▸ Data extract:
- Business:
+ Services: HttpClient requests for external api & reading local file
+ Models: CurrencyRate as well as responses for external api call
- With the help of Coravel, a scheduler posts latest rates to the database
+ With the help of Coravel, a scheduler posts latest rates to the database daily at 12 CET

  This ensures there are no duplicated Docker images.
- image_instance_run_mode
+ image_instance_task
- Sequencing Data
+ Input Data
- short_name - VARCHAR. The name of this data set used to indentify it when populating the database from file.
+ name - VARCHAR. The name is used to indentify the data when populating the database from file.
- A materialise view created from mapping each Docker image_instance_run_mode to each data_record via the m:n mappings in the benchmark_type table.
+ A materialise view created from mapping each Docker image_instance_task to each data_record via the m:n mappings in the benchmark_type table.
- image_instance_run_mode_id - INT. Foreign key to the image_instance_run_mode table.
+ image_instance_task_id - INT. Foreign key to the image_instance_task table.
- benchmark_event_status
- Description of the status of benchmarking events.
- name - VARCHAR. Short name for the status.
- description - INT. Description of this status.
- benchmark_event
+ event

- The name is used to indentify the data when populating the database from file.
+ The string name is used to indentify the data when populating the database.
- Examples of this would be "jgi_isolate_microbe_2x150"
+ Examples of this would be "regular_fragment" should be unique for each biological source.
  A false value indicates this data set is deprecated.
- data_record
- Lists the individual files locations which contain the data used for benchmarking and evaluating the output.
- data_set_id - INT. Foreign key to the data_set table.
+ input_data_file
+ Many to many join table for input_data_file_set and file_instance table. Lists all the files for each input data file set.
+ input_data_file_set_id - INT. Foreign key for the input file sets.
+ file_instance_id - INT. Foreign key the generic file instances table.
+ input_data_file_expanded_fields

▸ Activity:
Read through the data above. Report each line that has the word "used".

▸ Reply to the task:
- short_name - VARCHAR. The name of this data set used to indentify it when populating the database from file.
+ name - VARCHAR. The name is used to indentify the data when populating the database from file.
- The name is used to indentify the data when populating the database from file.
+ The string name is used to indentify the data when populating the database.
- Lists the individual files locations which contain the data used for benchmarking and evaluating the output.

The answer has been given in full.